The rise in sea level, drought, forest fires or even migrations of plants and animals due to the increase in temperatures were phenomena that European hunter-gatherers already experienced during the Mesolithic.
At that time, that occurred between 11,000 and 6,000 years ago, the last glacial period ended and, progressively, a warm and temperate climate was established that caused not only an increase in vegetation and biodiversity, but also the flooding of coastal areas due to the rise in sea level.
An investigation, published in the journal PLoS ONE and led by Philippe Crombé from the University of Ghent (Belgium), shows how all these climatic changes were reflected in the design of the stone tools manufactured in that period by hunter-gatherers.
“In response to the rapid warming of the climate around 11,500 years ago, hunter-gatherers along the southern North Sea (northwestern Europe) faced environmental changes similar to those we encounter today. By studying hunting equipment, it is shown how humans overcame these changes, ”says Crombé.
The researcher, sole author of the work, analyzed the microliths, lithic artifacts carved by humans, using a bayesian model to see how its design and use changed in relation to climate and environmental changes.
For it, compared 228 radiocarbon-dated deposits along the North Sea coast with the different shapes of the microliths (triangles, crescents, leaf-shaped, trapezoids, etc.) found in those places.
What the shapes of the stone reflect
The results confirmed that the shapes of these artifacts appear to be linked to short climatic events (produced between one and two centuries) but abrupt.

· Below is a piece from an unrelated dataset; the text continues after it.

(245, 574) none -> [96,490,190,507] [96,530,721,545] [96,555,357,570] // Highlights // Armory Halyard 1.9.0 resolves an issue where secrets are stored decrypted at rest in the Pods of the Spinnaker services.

An example of this is that triangle-shaped weapons were introduced after an abrupt cooling event in the early Mesolithic associated with erosion and forest fires.
A similar weather event1,000 years later, it coincided with the appearance of small laminar microliths and others retouched. A new trapezoid shape on the arrowheads appeared to replace older utensils when a third cooling and drought event occurred a millennium later.

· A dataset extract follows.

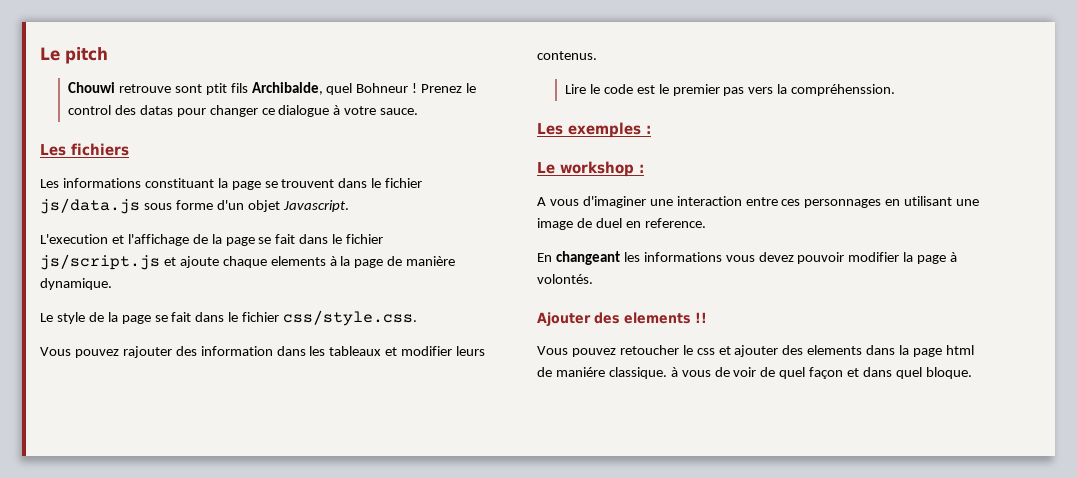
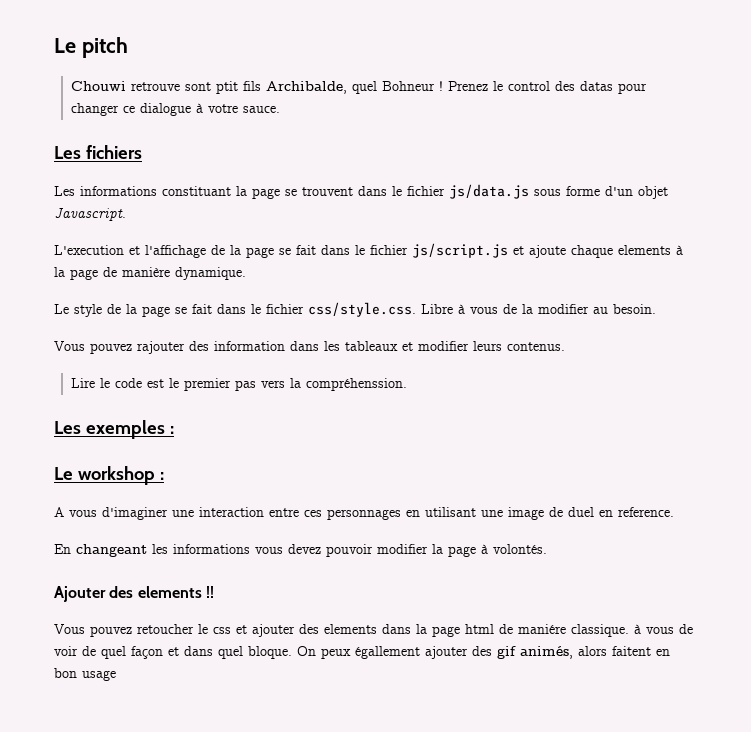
(418, 318) none -> [421,304,656,314] Libre à vous de la modifier au besoin.
(972, 373) none -> [297,646,670,659] [54,668,116,681] On peux égallement ajouter des gif animés, alors faitent en bon usage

In addition, the variation in the shapes of the stones was, according to the work, much more complex than previously thought. Crombé hypothesizes that the designs were developed primarily as a means of differentiating the groups that lived in the North Sea basin.
As sea levels rose and the former inhabitants of the North Sea basin were forced to occupy new areas, the territoriality between individuals grew competing for resources. The use of stones as symbols could indicate which groups each one belongs to.
Crombé P. (2019) "Mesolithic projectile variability along the southern North Sea basin (NW Europe): Hunter-gatherer responses to repeated climate change at the beginning of the Holocene”. PLoS ONE 14 (7): e0219094.
Via Ghent University.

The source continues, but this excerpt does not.